Activity:
Return each line of the listing that contains the string "ApiManagement".

Records supplied:

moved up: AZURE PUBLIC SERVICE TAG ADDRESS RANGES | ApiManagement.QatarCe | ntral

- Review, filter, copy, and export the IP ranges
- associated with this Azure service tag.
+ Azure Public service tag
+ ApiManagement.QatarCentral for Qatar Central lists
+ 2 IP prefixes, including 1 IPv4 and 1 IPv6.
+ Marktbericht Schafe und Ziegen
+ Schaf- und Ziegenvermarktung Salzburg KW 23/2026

==

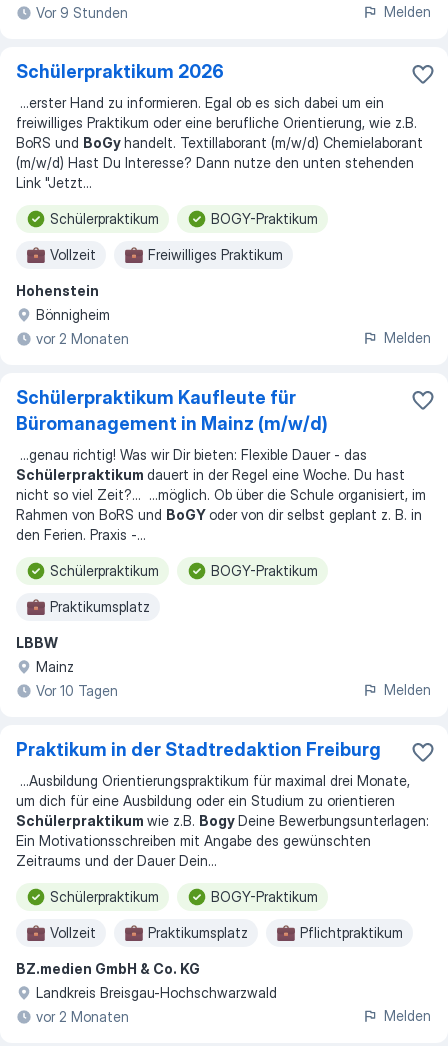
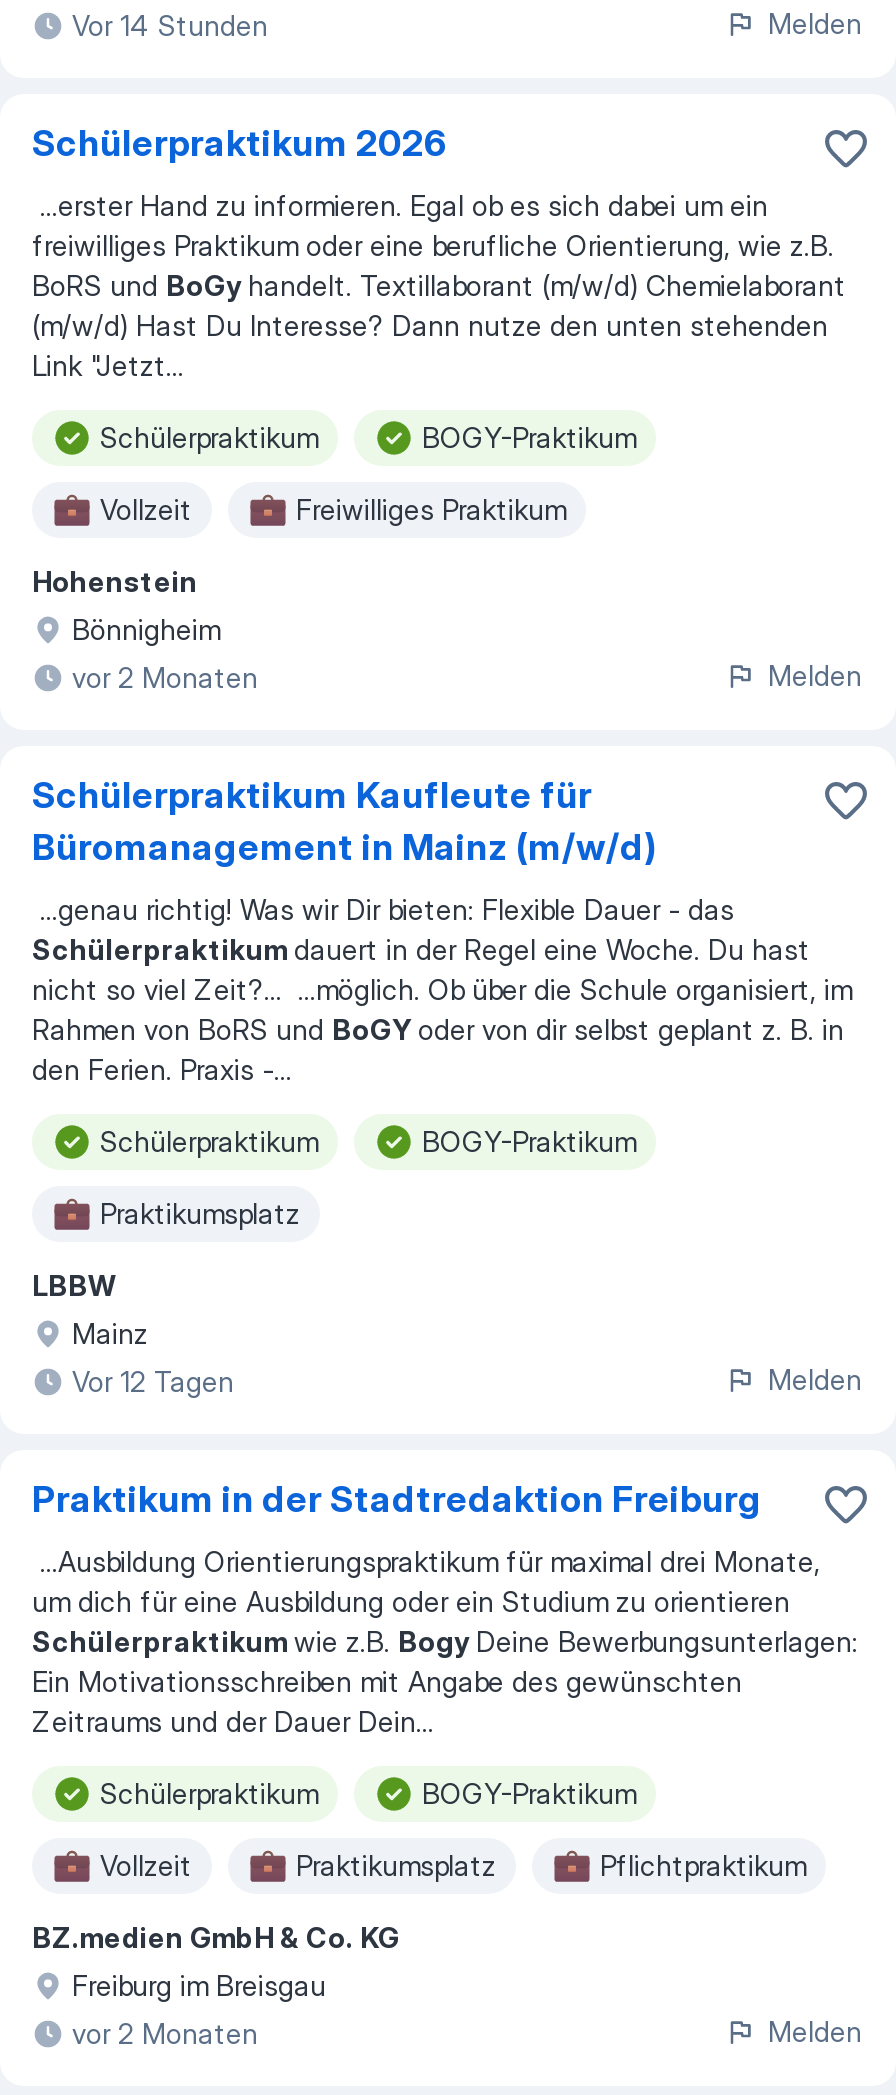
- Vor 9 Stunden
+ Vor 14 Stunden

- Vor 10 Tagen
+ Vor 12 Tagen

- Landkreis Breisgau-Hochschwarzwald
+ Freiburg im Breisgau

--

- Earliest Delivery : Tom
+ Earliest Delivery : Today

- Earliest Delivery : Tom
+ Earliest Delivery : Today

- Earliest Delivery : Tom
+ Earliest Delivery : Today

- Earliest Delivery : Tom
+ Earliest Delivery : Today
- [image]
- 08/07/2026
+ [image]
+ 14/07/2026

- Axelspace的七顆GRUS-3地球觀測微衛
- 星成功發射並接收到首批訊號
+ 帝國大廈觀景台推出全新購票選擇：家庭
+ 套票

Finished task:
moved up: AZURE PUBLIC SERVICE TAG ADDRESS RANGES | ApiManagement.QatarCe | ntral
+ ApiManagement.QatarCentral for Qatar Central lists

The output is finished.